WHEN Eight Antidote had been small, he’d had minders, like any child: people to keep him from falling into a water garden or eating an infofiche stick or something else very stupid that really little kids did all the time. But he hadn’t had minders for a while now. He had tutors, of course—though since his ancestor-the-Emperor had died, the tutors were more of something he went to when he wanted, rather than something that happened to him every day—and he had all of the camera-eyes of the City.
Camera-eyes couldn’t stop him from deciding to get on the subway and go to the spaceport. They’d keep track of him—and now that he was on his way, he found that kind of reassuring, because there were a lot of people in the Jewel of the World once you got on the subway, and they all seemed to know where they were going and weren’t distracted or overwhelmed by anything they saw, which felt absurd. He was distracted and overwhelmed. There was just so much. He knew the palace complex as well as he knew the shape of his own knees, and he’d mapped out warship trajectories for sectors six jumpgates away, and still the City felt very loud and very—well. Very much.
But he was going to the spaceport. And the City’s eyes would track him. That was, for the first time in a long time, nice.

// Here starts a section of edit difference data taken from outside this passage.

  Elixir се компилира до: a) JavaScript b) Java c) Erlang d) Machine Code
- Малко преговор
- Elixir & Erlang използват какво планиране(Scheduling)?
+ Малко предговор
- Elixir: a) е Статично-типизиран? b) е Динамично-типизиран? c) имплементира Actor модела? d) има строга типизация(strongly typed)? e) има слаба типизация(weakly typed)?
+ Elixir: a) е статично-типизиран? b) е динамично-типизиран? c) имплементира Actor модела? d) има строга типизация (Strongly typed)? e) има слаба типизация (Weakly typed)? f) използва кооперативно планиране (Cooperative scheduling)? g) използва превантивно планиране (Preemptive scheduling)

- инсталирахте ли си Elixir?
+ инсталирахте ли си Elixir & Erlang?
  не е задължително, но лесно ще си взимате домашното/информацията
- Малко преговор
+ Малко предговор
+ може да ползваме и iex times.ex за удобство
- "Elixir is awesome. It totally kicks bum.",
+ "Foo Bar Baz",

The subway had signs, and Eight Antidote knew the map—who didn’t know the map?—and even if he didn’t, his cloudhook would. The subway, he decided, made sense. Loud, fast-moving, uncomfortable sense, but sense. If he waited on this platform or that one, the timetables would show when the next train would arrive, and where it was going, and it did arrive then, and went where it was supposed to. That was the subway algorithm doing its work. He switched lines twice—terrified the first time, gleeful the second. He could do this. He absolutely could. It was so much easier than being in Three Azimuth’s office that he didn’t even mind when people walked in front of him and almost tripped him because he was too short for them to have noticed.

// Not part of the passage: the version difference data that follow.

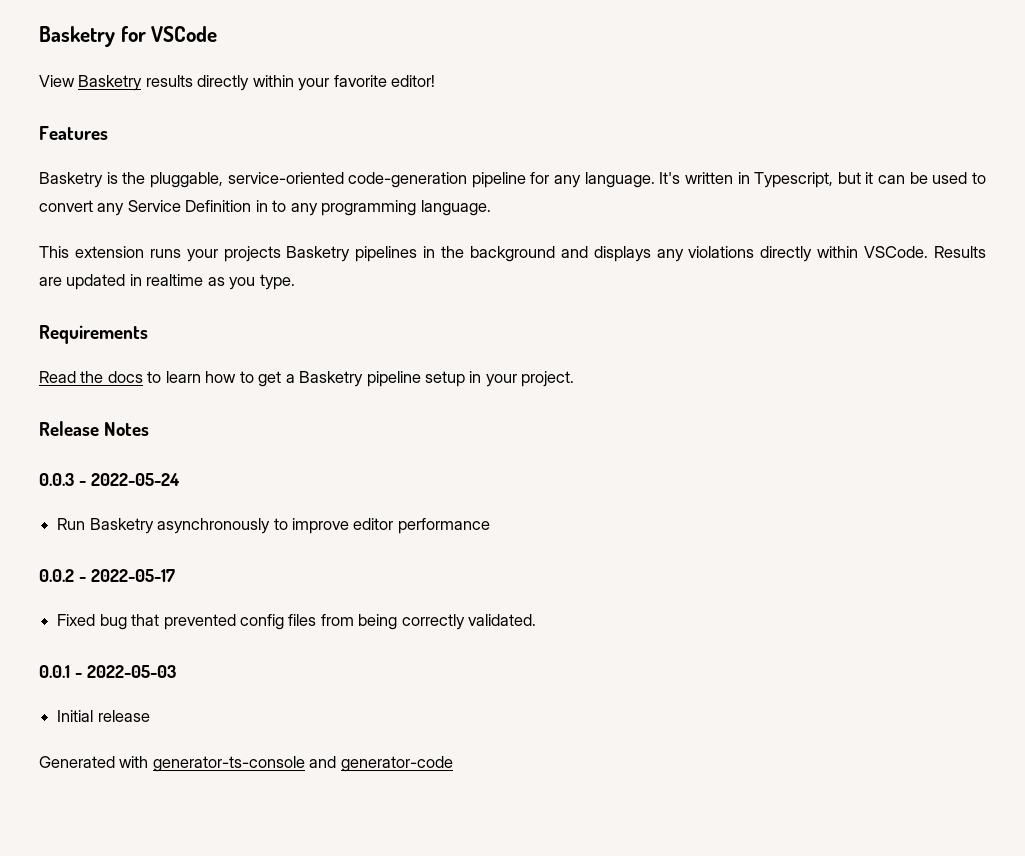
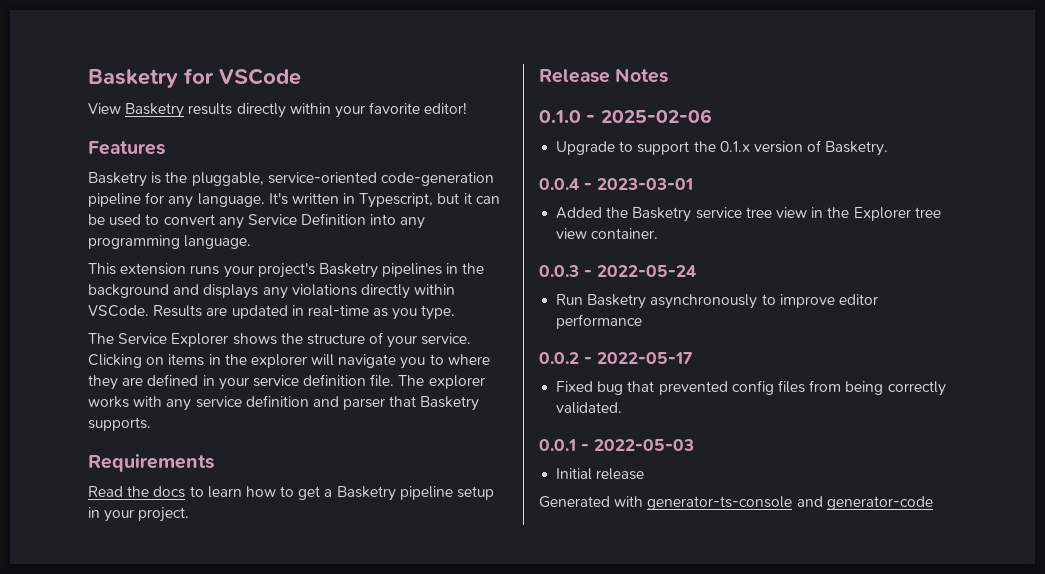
- It's written in Typescript, but it can be used to convert any Service Definition in to any programming language.
+ It's written in Typescript, but it can be used to convert any Service Definition into any programming language.
- This extension runs your projects Basketry pipelines in the background and displays any violations directly within VSCode.
+ This extension runs your project's Basketry pipelines in the background and displays any violations directly within VSCode.
- Results are updated in realtime as you type.
+ Results are updated in real-time as you type.
+ The Service Explorer shows the structure of your service. Clicking on items in the explorer will navigate you to where they are defined in your service definition file. The explorer works with any service definition and parser that Basketry supports.
+ 0.1.0 - 2025-02-06
+ Upgrade to support the 0.1.x version of Basketry.
+ 0.0.4 - 2023-03-01
+ Added the Basketry service tree view in the Explorer tree view container.

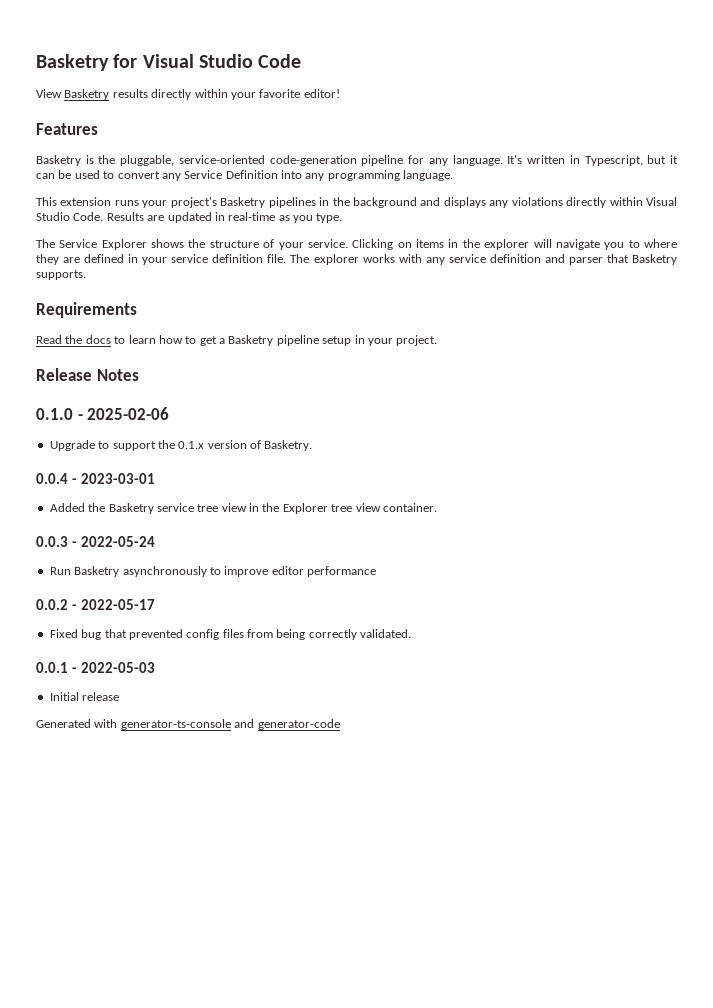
- Basketry for VSCode
+ Basketry for Visual Studio Code
- This extension runs your project's Basketry pipelines in the background and displays any violations directly within VSCode.
+ This extension runs your project's Basketry pipelines in the background and displays any violations directly within Visual Studio Code.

And then he was in Inmost Province Spaceport, and he wasn’t sure he could do it after all. The subway was one thing. The spaceport was another thing altogether. There were even more people, and they were milling around looking at arrival and departure holos, clutching suitcases or pushing baggage carts taller than he was. The vaulted ceilings of the spaceport took all their conversations and made them into a wave of noise, a clattering that got itself mixed in with the cheerful holo jingles of food kiosks, all trying to get him to buy SNACK CAKES: LYCHEE FLAVOR! as well as SQUID STICKS: JUST IMPORTED! He felt sick to his stomach. He usually loved squid sticks, and right now he thought he was going to scream, or maybe cry, because everything was so loud, and he never really wanted to eat anything ever again, squid sticks included. How was he going to find the Flower Weave in all of this?
He ducked into a quieter side corridor, where people were moving in one direction or another instead of wandering around without any patterns at all, and sat down on a bench. He wanted to pull his knees up to his chest and hide behind them. But that was what a really little kid would do. He tried to think. He was the ninety-percent clone of the Emperor Six Direction, who was supposed to have been one of the most intelligent Emperors who ever started out as a soldier, so he should be able to think of something.